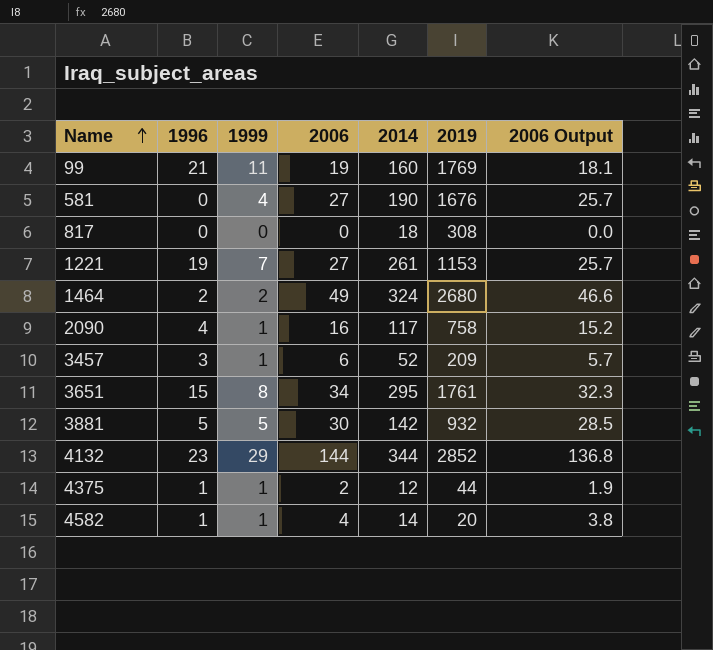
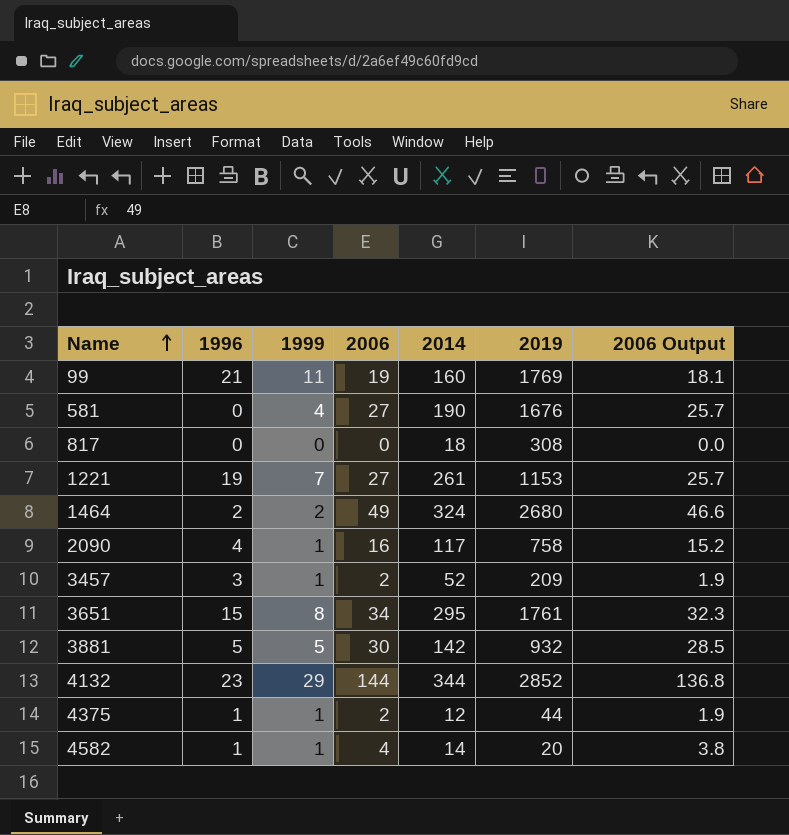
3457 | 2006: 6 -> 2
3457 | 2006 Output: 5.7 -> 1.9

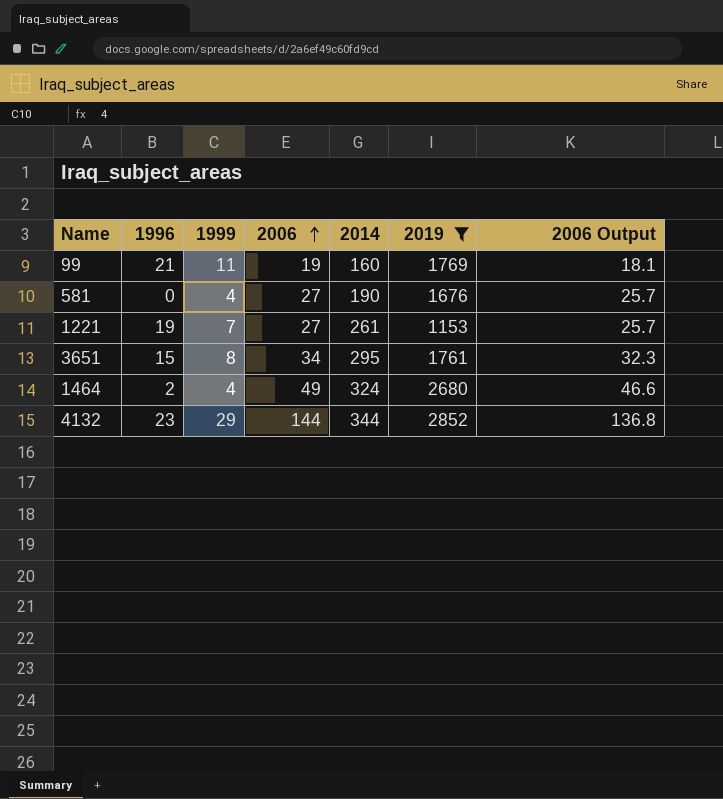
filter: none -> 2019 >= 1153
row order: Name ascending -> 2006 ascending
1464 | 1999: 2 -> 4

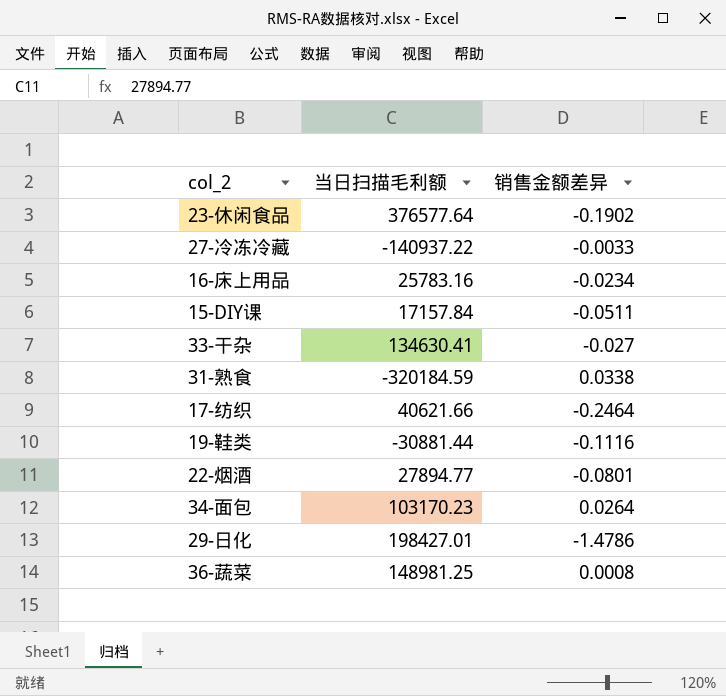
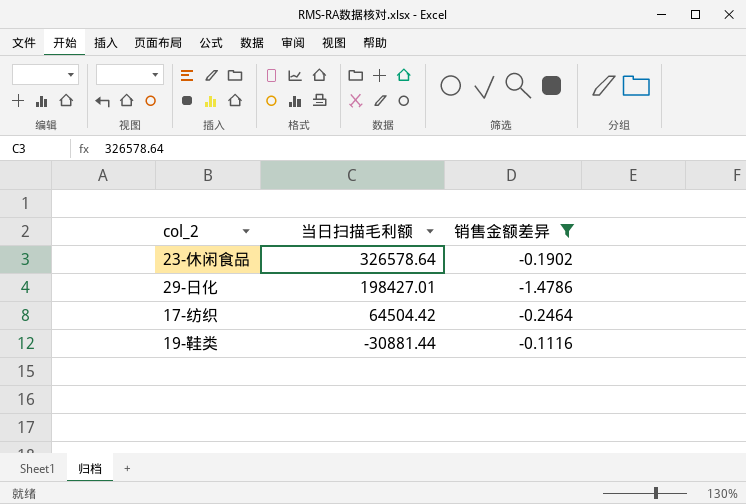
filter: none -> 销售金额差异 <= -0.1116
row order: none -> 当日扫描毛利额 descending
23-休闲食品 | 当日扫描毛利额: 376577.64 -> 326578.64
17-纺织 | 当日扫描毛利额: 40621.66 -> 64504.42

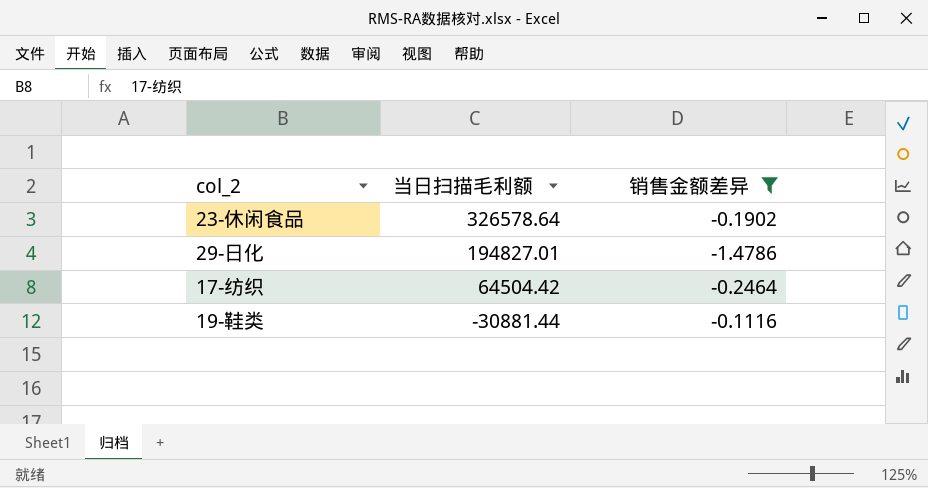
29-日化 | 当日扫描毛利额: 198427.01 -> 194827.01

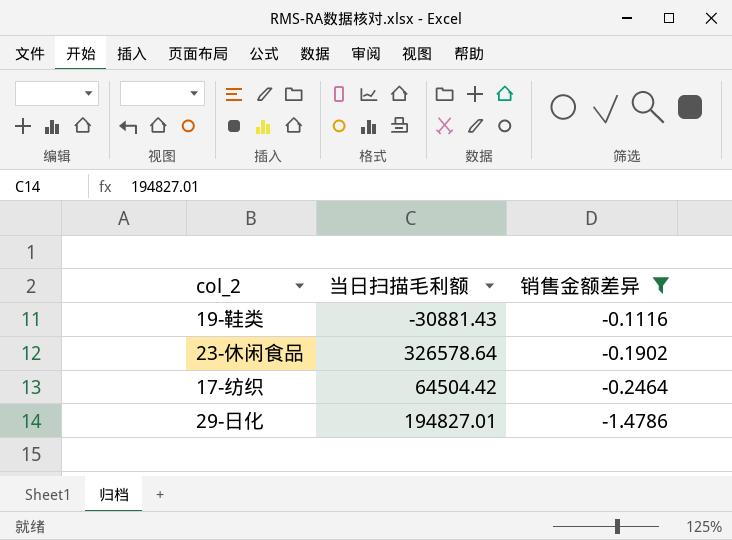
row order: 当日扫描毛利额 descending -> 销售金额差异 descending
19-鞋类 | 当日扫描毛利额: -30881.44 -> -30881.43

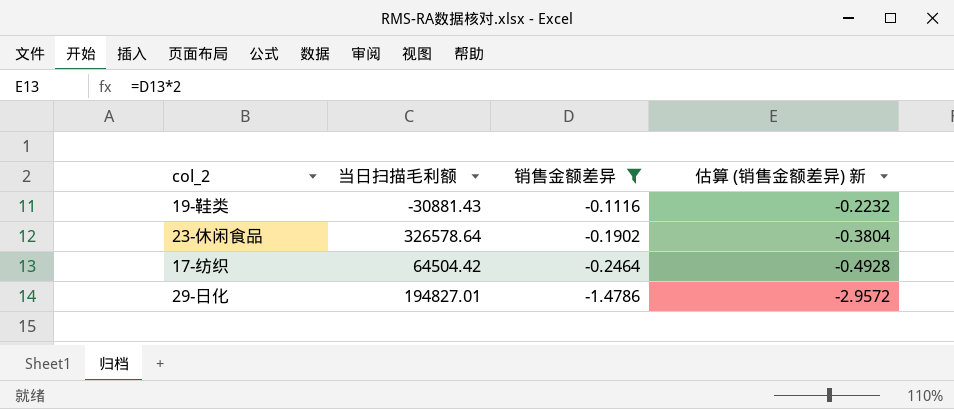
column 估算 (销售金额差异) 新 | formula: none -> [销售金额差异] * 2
··········
▶ _Your goal_: Would you output, word for word, only the lines running from the line with "3457 | 2006 Output: 5.7 -> 1.9" to the end of the listing above, both ends included, with no pictures?

▶ _Solution to this task_:
3457 | 2006 Output: 5.7 -> 1.9

filter: none -> 2019 >= 1153
row order: Name ascending -> 2006 ascending
1464 | 1999: 2 -> 4

filter: none -> 销售金额差异 <= -0.1116
row order: none -> 当日扫描毛利额 descending
23-休闲食品 | 当日扫描毛利额: 376577.64 -> 326578.64
17-纺织 | 当日扫描毛利额: 40621.66 -> 64504.42

29-日化 | 当日扫描毛利额: 198427.01 -> 194827.01

row order: 当日扫描毛利额 descending -> 销售金额差异 descending
19-鞋类 | 当日扫描毛利额: -30881.44 -> -30881.43

column 估算 (销售金额差异) 新 | formula: none -> [销售金额差异] * 2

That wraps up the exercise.